Test results from an elk shot by a hunter in Walla Walla County have confirmed the presence of elk hoof disease, known scientifically as treponeme-associated hoof disease (TAHD).

A muzzleloader hunter shot the cow elk on Jan. 17 in the Pikes Peak area of the Blue Mountains. After noticing that the hooves were deformed, he submitted the hooves to the Washington Department of Fish and Wildlife (WDFW).

Samples were submitted to the Washington Animal Disease Diagnostic Laboratory at Washington State University, where TAHD was confirmed through diagnostic testing. WSU’s veterinary college is where the state has based a program to monitor and research elk hoof disease.

First documented in the early 2000s, TAHD has since spread to 14 counties in Washington, and has been found in Oregon and Idaho. Last April, WDFW confirmed the presence of the disease in Klickitat County – the first such finding in Washington state east of the Cascade Range.

The disease causes hoof deformities, which can make elk walk with a pronounced limp. Elk may eventually slough the infected hooves, threatening their survival.

There is currently no vaccine to prevent TAHD, nor are there any proven options for treating it in the field. There is no evidence that the disease affects humans.

Kyle Garrison, WDFW hoof disease coordinator, said the department plans to increase efforts to identify other diseased elk in the Blue Mountains, and will look for limping elk early next month during scheduled aerial surveys.

State wildlife managers are also asking hunters and other members to report any observations of limping elk, or elk with abnormal hooves via WDFW’s online reporting tool at: https://wdfw.wa.gov/conservation/health/hoof_disease/

“We have been monitoring this area fairly intensively for the past four years, and have never before confirmed an elk with the disease,” Garrison said.

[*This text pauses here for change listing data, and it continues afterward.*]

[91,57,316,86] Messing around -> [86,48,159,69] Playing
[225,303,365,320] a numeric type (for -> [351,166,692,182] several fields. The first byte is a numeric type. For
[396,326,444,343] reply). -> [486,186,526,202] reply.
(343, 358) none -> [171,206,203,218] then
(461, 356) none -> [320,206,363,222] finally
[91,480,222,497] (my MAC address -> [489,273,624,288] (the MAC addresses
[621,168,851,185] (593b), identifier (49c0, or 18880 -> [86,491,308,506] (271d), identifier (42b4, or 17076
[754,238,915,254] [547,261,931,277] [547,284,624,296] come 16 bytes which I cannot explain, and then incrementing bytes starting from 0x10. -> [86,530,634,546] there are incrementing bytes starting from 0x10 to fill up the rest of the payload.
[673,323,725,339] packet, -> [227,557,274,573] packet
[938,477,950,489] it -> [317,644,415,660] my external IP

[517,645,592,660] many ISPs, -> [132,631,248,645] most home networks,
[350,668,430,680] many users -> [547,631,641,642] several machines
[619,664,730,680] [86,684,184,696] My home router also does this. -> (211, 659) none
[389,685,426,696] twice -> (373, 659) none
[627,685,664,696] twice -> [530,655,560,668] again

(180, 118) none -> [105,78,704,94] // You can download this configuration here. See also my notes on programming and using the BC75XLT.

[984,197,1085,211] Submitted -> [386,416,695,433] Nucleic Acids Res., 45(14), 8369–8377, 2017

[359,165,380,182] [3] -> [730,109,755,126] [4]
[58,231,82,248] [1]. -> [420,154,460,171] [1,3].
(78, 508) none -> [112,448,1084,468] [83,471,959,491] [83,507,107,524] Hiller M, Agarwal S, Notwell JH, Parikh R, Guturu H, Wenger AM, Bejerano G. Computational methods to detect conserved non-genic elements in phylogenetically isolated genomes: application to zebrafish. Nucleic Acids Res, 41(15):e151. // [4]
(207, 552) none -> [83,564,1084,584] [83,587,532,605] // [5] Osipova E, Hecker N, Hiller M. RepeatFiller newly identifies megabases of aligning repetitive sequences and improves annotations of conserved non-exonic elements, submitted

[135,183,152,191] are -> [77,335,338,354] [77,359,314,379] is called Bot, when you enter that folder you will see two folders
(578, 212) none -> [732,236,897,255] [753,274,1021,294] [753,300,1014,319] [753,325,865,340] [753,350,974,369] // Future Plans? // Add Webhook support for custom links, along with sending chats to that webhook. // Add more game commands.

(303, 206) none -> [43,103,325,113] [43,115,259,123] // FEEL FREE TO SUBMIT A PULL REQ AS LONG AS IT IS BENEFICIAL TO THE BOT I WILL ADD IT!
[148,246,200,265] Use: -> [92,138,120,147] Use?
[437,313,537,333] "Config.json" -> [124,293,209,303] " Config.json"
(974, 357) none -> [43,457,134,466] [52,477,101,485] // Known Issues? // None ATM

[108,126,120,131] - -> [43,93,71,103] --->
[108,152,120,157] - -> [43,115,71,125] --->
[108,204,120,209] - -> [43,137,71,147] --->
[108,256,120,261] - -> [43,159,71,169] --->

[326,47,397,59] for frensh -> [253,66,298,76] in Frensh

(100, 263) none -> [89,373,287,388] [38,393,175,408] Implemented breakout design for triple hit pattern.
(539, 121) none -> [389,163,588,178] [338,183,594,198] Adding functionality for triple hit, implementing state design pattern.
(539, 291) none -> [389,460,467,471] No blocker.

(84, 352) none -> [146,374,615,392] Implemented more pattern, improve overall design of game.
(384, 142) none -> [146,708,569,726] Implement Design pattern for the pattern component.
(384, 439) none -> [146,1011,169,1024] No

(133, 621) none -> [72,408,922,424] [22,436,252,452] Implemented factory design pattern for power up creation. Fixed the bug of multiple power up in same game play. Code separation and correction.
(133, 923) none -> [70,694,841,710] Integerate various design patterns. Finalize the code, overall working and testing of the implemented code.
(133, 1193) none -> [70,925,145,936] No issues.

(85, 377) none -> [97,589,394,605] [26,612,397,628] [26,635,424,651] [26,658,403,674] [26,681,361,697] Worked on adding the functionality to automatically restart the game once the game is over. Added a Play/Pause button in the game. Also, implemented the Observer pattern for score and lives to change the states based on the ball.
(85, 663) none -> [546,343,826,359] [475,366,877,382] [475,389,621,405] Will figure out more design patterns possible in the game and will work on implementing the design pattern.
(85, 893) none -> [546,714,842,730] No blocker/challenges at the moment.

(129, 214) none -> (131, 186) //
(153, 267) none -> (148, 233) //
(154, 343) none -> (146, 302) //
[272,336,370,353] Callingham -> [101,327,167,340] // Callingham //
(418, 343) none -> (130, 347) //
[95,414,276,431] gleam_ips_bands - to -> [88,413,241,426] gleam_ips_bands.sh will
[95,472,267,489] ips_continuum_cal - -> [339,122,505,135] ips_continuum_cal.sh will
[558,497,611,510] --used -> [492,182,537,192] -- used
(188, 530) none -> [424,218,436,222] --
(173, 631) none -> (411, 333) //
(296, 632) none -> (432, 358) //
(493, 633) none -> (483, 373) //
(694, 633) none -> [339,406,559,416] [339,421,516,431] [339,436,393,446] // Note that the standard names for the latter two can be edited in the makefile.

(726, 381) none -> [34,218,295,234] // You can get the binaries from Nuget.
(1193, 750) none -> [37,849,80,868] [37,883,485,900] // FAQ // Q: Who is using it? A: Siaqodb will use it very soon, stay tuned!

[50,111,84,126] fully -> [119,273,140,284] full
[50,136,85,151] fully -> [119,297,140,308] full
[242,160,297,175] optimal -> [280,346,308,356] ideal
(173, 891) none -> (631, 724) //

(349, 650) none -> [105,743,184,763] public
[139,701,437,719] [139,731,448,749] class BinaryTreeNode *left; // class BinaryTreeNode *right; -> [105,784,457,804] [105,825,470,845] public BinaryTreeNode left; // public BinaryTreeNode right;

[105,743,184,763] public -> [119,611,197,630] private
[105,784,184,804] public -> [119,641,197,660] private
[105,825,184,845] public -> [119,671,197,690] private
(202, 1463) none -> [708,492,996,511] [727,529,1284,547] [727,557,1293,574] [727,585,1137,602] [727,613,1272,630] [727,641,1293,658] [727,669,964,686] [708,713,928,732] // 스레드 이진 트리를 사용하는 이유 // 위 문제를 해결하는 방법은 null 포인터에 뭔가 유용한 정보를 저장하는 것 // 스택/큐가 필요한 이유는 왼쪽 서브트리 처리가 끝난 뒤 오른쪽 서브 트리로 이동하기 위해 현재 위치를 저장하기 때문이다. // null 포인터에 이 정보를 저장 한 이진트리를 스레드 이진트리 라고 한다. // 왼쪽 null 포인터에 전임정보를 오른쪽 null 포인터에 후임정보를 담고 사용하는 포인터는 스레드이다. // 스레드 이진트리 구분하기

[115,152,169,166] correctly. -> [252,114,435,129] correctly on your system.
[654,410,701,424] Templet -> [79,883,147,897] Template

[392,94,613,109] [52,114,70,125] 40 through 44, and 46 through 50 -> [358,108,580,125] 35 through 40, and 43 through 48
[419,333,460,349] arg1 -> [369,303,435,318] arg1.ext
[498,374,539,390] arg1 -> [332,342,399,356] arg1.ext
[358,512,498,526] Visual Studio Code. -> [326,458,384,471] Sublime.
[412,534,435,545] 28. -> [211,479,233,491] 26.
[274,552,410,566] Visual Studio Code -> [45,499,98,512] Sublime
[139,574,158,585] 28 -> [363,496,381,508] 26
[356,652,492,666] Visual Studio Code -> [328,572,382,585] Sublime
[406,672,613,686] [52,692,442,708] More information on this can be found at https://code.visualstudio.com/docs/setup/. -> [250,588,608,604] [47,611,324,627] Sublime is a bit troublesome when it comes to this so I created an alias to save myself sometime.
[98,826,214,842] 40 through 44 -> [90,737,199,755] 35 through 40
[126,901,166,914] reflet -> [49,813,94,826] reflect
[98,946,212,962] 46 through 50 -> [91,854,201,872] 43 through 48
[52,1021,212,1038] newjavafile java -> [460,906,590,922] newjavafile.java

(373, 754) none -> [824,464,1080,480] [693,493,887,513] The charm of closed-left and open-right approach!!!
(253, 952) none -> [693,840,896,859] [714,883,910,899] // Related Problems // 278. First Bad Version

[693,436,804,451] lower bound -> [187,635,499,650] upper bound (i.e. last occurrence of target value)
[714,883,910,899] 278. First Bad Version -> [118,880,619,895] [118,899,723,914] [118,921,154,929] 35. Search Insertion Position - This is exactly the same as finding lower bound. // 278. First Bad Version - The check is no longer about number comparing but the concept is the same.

Testing conducted in 2014 identified treponeme bacteria in lesions from affected elk, suggesting the disease can be spread between animals and by contaminated materials, explained Margaret Wild, a veterinarian and WSU elk hoof disease research leader.

“Much remains to be learned about the disease,” she said. “We are further investigating treponeme bacteria and other potential pathogens, and we will also look at factors that may increase the susceptibility of elk contracting the disease.”